The hand wasn’t too bad; a bit red, a bit raw. If you wanted to carry a moral from the exercise, it would be that flash-boxes weren’t much cop. Though Spider had been only too happy to believe that Slough House lacked even that degree of technology.

If you wanted another moral, it would be to work out what you’re doing before you do it. The whole episode had been generated by his own slow-burning resentment: at having been sent on an idiot’s errand while Sid went out on an actual op; most of all, at being made Spider Webb’s errand boy … He hadn’t examined the stick’s contents yet. Just having the damn thing was an imprisonable offence.

‘It’s okay,’ he said to his grandfather. ‘A bit scorched. Nothing to worry about.’

‘There’s something on your mind, though.’

‘You know what I’ve been doing for the past month?’

‘Whatever it is, I doubt you’re supposed to tell me about it.’

‘I think you can be trusted. I’ve been reading mobile phone conversations.’

‘And this is beneath your talents.’

‘It’s a waste of time. They’re hoovered up from high-interest areas, mostly from near the more radical mosques, and the transcripts are generated by voice-recognition software. I’ve only been given those in English, but still, there are thousands of them. The software renders a lot of them gibberish but they’ve all got to be read, and graded as to levels of suspicion. One to ten. Ten being very suspicious. As of this afternoon, I’ve read eight hundred and forty-two of them. You know how many I’ve graded above one?’

His grandfather reached for the bottle.

River made a zero sign with finger and thumb.

His grandfather said, ‘I hope you’re not planning anything foolish, River.’

‘It’s beneath my abilities.’

‘It’s a hoop they’re making you jump through.’

‘I’ve jumped. I’ve jumped over and over again.’

‘They won’t keep you there forever.’

‘You think? What about, I don’t know, Catherine Standish? You think she’s a temporary assignment? Or Min Harper? He left a disk on a train. They’ve a whole club at the MoD of Hooray Henries who’ve left classified disks in taxis without having their lunch privileges revoked. But Harper’s never going back to Regent’s Park, is he? And neither am I.’

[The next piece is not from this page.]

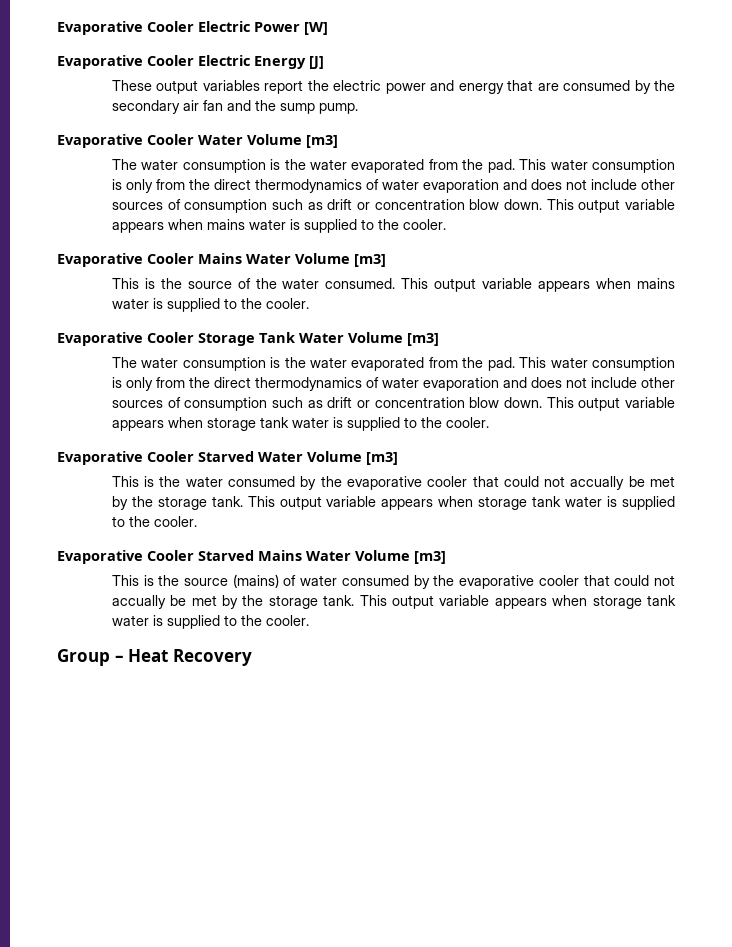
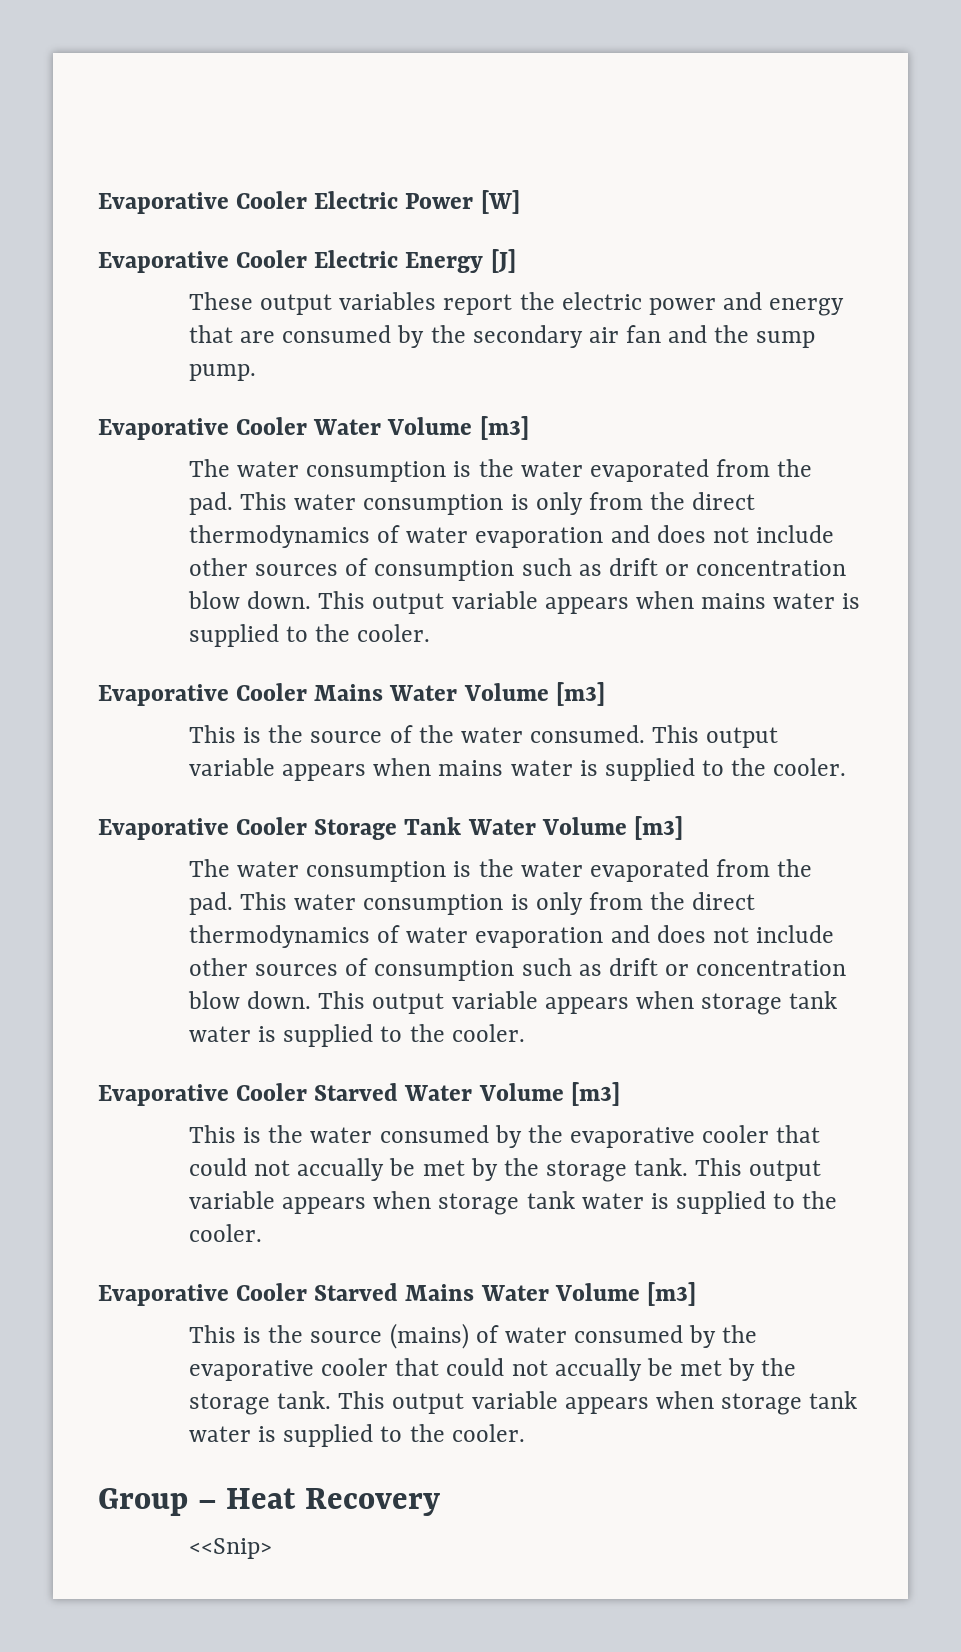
+ <<Snip>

‘I don’t know these people, River.’

‘No. No.’ He brushed his brow with his hand, and the smell of ointment stung his nostrils. ‘Sorry. Frustrated, that’s all.’

The O.B. refilled his glass. More whisky was the last thing River needed, but he didn’t demur. He was aware that none of this was easy for his grandfather; suspected that what Jackson Lamb had told him months ago was true: that River would have been out on his ear if not for the O.B. Without this connection, River wouldn’t have been a slow horse, he’d have been melted down for glue. And maybe Lamb was right, too, that this dull, grinding scut-work was intended to make him give up and walk away—and would that be such a bad thing? He wasn’t yet thirty. Time enough to pick up the pieces and have a career that might even, who knows, earn some money.

Except even while that thought was forming, it was packing its bags and heading west. If River had inherited anything from the man sitting with him, it was this obstinate sense that you should see the course you’d chosen to its end.

His grandfather now said, ‘Hobden. You’re not running a game on him, are you?’

‘No,’ River said. ‘His name came up, that’s all.’

‘He used to have pull. He was never an asset, nothing like that—too damn fond of blowing his trumpet—but he had the ear of some important people.’

River said something forgettable about the mighty having fallen.

‘There’s a reason that got to be a cliché. When a Robert Hobden pisses on his chips in public, it doesn’t get forgotten.’ The O.B. didn’t often descend to crudity. He meant River to pay attention. ‘The kind of club he belonged to can’t be seen to change its mind about kicking you out. But remember this, River. Hobden wasn’t excommunicated because of his beliefs. It was because there are certain beliefs you’re supposed to keep under wraps if you want to dine at High Table.’